В голове журналист обычно прикидывает возможную реакцию, которую вызовет его статья. Он изучает проблему, и в редакции это обсуждается. У нас это обычно происходит так. Вот ты пишешь статью, и мы пишем и предполагаем, что эта статья достигнет какой-то цели, от нее будет какой-то «фидбэк», который обычно выражается в письмах читателей и, главным образом, в изменении ситуации.
Год назад мы делали материал про Игоря Александровича Каляпина, руководителя «Комитета против пыток». У них есть несколько отделений в Нижнем Новгороде и в Чечне. Материал, который я делала, был посвящен хищению молодого человека по имени Ислам Умарпашаев, которого в течение недели держали на базе одного из подразделений чеченского ОМОНа, привязанным к батарее. Там его довольно хорошо откармливали. По словам Каляпина, под 9 мая его собирались отвязать от батареи, вывести в лес, стрельнуть, а потом выдать за очередного боевика, который был пойман и обезврежен. Но каким-то мистическим образом родителям этого мальчика удалось связаться с Игорем Александровичем, который как раз работал в городе Грозный. И мальчика удалось спасти.
После публикации против Каляпина попытались возбудить уголовное дело по факту разглашения тайны следствия. Первая попытка была месяца через три после выхода материала, вторая – через полгода, а третья – сейчас. Вот такой классический «фидбэк».

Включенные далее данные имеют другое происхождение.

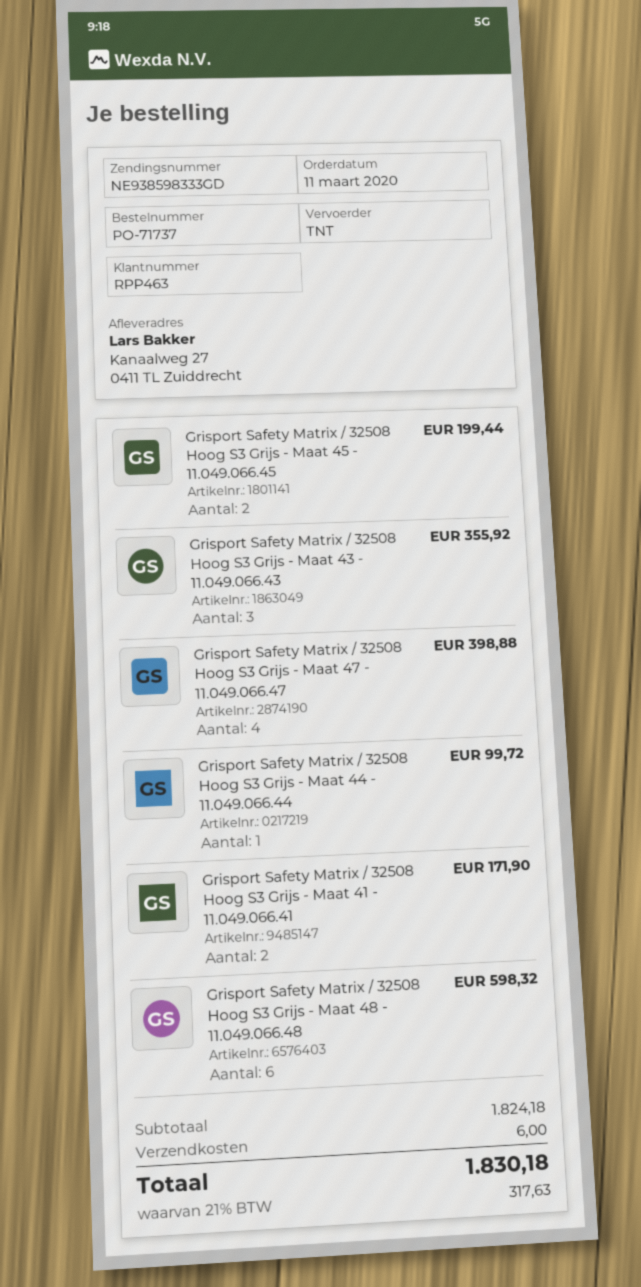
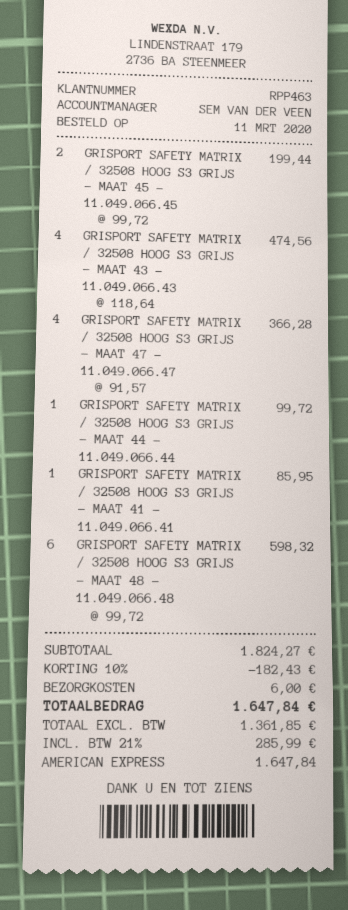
Grisport Safety Matrix / 32508 Hoog S3 Grijs - Maat 43 - 11.049.066.43: 3 for 355.92 -> 4 for 474.56
Grisport Safety Matrix / 32508 Hoog S3 Grijs - Maat 47 - 11.049.066.47: 4 for 398.88 -> 4 for 366.28
Grisport Safety Matrix / 32508 Hoog S3 Grijs - Maat 41 - 11.049.066.41: 2 for 171.90 -> 1 for 85.95
subtotal: 1824.18 -> 1824.27
discount: none -> 10% = 182.43
tax: 21% = 317.63 -> 21% = 285.99
total: 1830.18 -> 1647.84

В ложной информации меня пытались обвинить раза три. Один раз это было с журналом «Большой город» – после статьи про незаконный снос старых домов в Москве. И два раза с журналом Esquire. После публикации о ложных лекарствах, пустышках типа «Арбидола», две компании прислали нам нервные письма и угрожали подать в суд, но, по-моему, до сих пор не подали. По крайней мере, мне об этом ничего неизвестно. Второй случай – был материал о людях, которых посадили в тюрьму за преступления, раскрытые ими же. Одного человека там назвали рейдером. Его помощник тоже писал нервные письма и угрожал подать в суд, потому что тот, кого мы назвали рейдером, вовсе не рейдер. Это тоже пока ничем не кончилось. Может, было что-то еще, но я не помню.
Как общаться с людьми, переживающими горе?

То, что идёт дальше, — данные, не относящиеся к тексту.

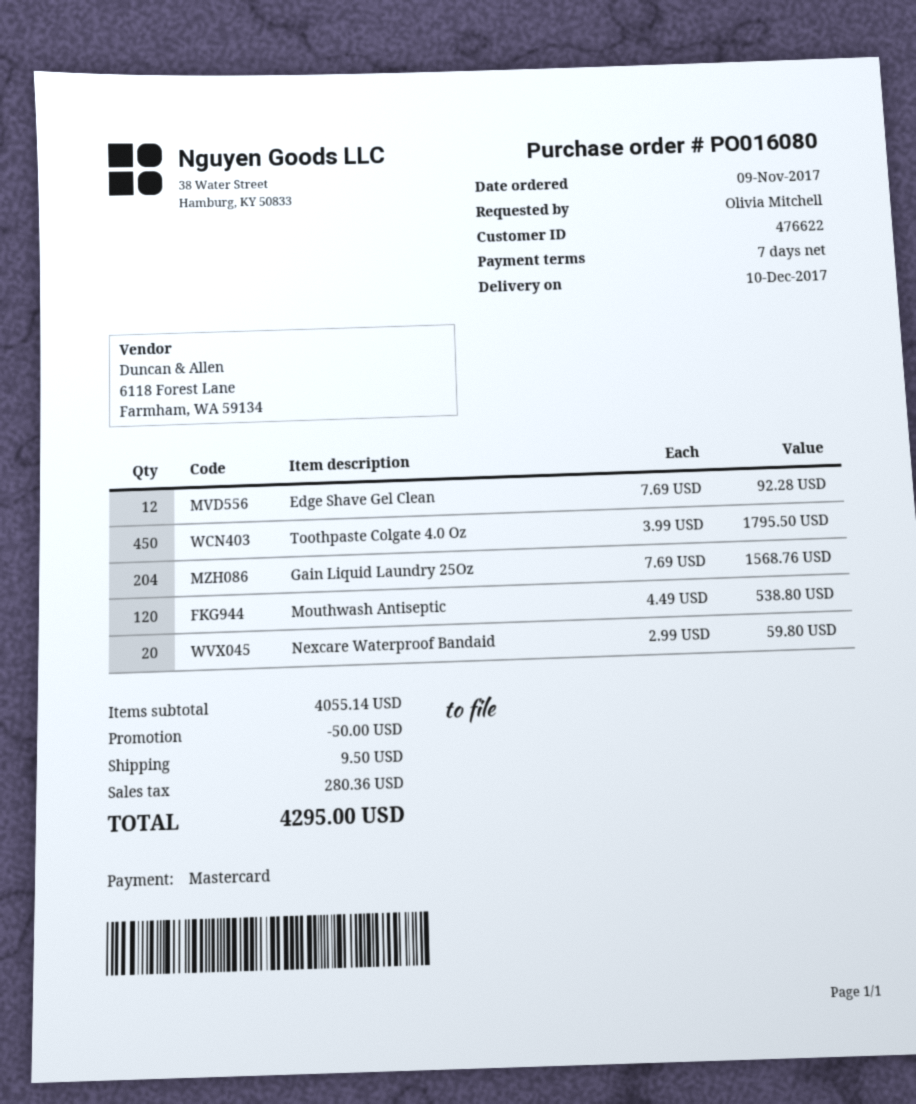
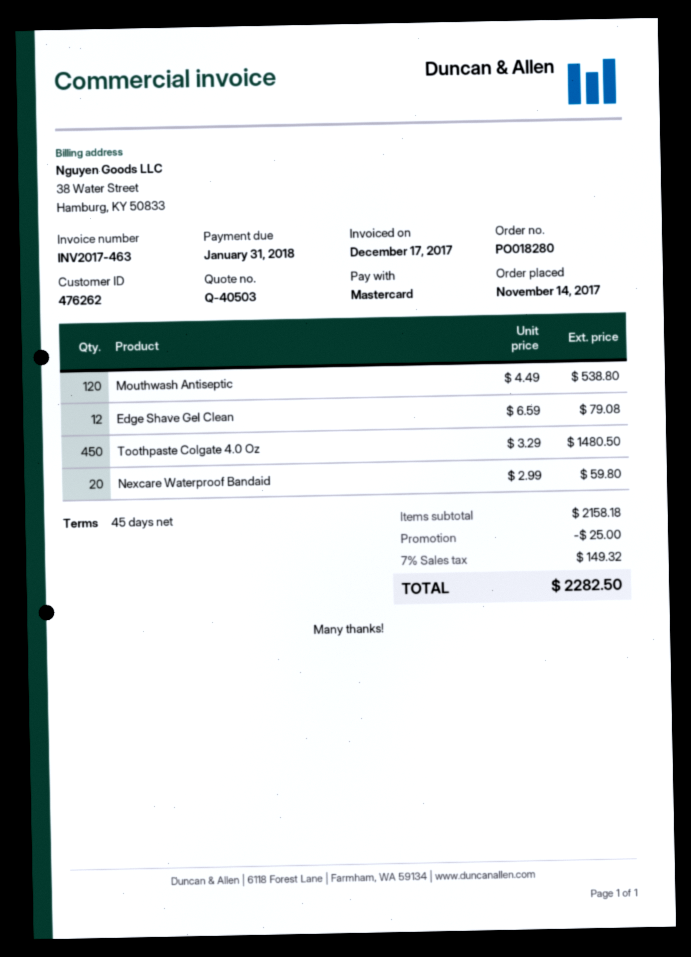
order number: PO016080 -> PO018280
order date: 2017-11-09 -> 2017-11-14
payment terms: 7 days -> 45 days
customer number: 476622 -> 476262
Edge Shave Gel Clean: 12 x 7.69 = 92.28 -> 12 x 6.59 = 79.08
Toothpaste Colgate 4.0 Oz: 450 x 3.99 = 1795.50 -> 450 x 3.29 = 1480.50
Gain Liquid Laundry 25Oz: 204 x 7.69 = 1568.76 -> none
subtotal: 4055.14 -> 2158.18
discount: 50.00 -> 25.00
shipping: 9.50 -> none
tax: 280.36 -> 149.32
total: 4295.00 -> 2282.50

Для меня нет никаких трудностей во взаимодействии с людьми, которые пережили страдания. Трудностей нет, но мне всегда их очень жалко. Как правило, пострадавшие готовы делиться информацией. Иногда бывает, что приходится слегка уговаривать, но это не насильно. Бывает, что приходится работать с темами, где неизбежна журналистская подлость. Вот рассказывают тебе про смерть ребенка, а в какой-то момент ты понимаешь, что информации нужно чуть больше. Это случается постоянно, потому что ты знаешь, что читателю нужна картинка.

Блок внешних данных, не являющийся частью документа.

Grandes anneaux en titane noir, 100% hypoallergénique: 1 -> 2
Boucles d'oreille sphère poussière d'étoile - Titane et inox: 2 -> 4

Моя жизнь сейчас более уравновешена, чем когда я писала о моде или, не дай Бог, о кино. Тогда это была совсем не жизнь, а какая-то искусственная реальность. Когда меня спрашивают о защитных механизмах, я привожу в пример случай из своей практики. В журнале Esquire была рубрика – сейчас она, к сожалению, закрылась, – где иностранные журналисты делились своим опытом жизни и работы в России. И замечательный человек Том Парфитт, московский корреспондент The Guardian, рассказывал там о том, как находился среди журналистов рядом со школой в Беслане и, соответственно, видел, как уносили детей, слышал крики матерей, когда им объявили, что их дети погибли. После этого у него случился нервный срыв, и он был вынужден ехать лечиться. Когда я спросила, как ему удалось с этим справиться, он посмотрел на меня непонимающе. И сказал, что речь шла не о нем, а о них. Да, ты сопереживаешь, но это все равно происходит не с тобой.
У меня есть две семьи, с которыми я до сих пор поддерживаю отношения и которым по мере сил стараюсь помочь. Не знаю, журналистика это или нет, но у нас такая страна, что иногда просто не понимаешь, кто кому может помочь. Какая разница, сторонний ты или не сторонний? Если ты журналист, но получилось так, что ты можешь помочь, тогда, конечно, ты должен помогать. Например, у одной семьи, с которой я общаюсь, детям постоянно нужен некий препарат. У меня есть возможность заказывать этот препарат по интернету и оплачивать, а у них нет. Что я им скажу? Извините, я журналистка, я сторонняя?
У нас в стране все очень искажено. Минздрав им помогать не хочет, а редакция журнала, с которой я сотрудничаю, хочет. Вот и помогаем, пусть и сторонние.